■ **TASK DETAILS**: Comb through the entries for "ttmhead" and pull out each line that holds it.

■ **INPUT**:

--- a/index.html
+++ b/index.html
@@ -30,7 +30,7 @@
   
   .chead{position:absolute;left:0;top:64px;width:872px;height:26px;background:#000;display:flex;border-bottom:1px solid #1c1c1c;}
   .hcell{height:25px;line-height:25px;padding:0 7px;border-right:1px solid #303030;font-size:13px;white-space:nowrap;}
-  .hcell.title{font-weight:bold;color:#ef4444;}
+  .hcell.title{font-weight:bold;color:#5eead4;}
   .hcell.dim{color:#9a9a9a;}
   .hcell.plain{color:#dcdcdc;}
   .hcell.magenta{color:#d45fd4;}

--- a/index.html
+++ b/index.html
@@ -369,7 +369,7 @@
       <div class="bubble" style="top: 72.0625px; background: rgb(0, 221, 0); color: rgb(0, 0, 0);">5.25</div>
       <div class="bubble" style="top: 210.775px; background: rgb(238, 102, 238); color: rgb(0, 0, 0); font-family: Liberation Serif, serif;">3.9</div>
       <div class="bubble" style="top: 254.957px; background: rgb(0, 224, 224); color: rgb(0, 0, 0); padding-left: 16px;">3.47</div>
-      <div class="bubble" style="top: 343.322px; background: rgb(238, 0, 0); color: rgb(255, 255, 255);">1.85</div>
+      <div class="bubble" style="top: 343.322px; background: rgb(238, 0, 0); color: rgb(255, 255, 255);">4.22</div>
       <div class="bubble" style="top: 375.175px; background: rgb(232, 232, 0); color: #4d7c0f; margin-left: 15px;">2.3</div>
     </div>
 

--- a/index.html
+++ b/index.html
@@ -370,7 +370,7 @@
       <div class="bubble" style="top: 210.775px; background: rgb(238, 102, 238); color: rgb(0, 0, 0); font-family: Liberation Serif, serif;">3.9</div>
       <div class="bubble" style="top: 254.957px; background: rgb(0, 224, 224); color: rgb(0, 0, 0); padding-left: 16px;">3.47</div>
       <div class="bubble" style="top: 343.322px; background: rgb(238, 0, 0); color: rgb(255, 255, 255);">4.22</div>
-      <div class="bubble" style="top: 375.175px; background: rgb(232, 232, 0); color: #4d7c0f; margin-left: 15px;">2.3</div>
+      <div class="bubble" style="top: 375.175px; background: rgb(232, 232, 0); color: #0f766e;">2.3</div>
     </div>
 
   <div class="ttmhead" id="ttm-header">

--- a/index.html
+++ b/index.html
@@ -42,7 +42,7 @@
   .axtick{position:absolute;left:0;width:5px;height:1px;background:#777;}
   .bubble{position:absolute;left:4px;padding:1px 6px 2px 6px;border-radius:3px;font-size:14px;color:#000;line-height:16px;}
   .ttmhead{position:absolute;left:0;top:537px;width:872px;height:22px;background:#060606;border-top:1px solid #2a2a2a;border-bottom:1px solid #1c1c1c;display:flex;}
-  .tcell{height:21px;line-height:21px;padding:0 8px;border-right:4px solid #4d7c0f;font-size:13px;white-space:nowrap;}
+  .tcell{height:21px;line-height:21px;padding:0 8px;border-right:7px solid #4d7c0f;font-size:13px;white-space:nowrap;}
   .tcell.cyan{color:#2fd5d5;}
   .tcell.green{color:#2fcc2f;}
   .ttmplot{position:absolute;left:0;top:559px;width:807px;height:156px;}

■ **EXERCISE RESULT**:
   <div class="ttmhead" id="ttm-header">
   .ttmhead{position:absolute;left:0;top:537px;width:872px;height:22px;background:#060606;border-top:1px solid #2a2a2a;border-bottom:1px solid #1c1c1c;display:flex;}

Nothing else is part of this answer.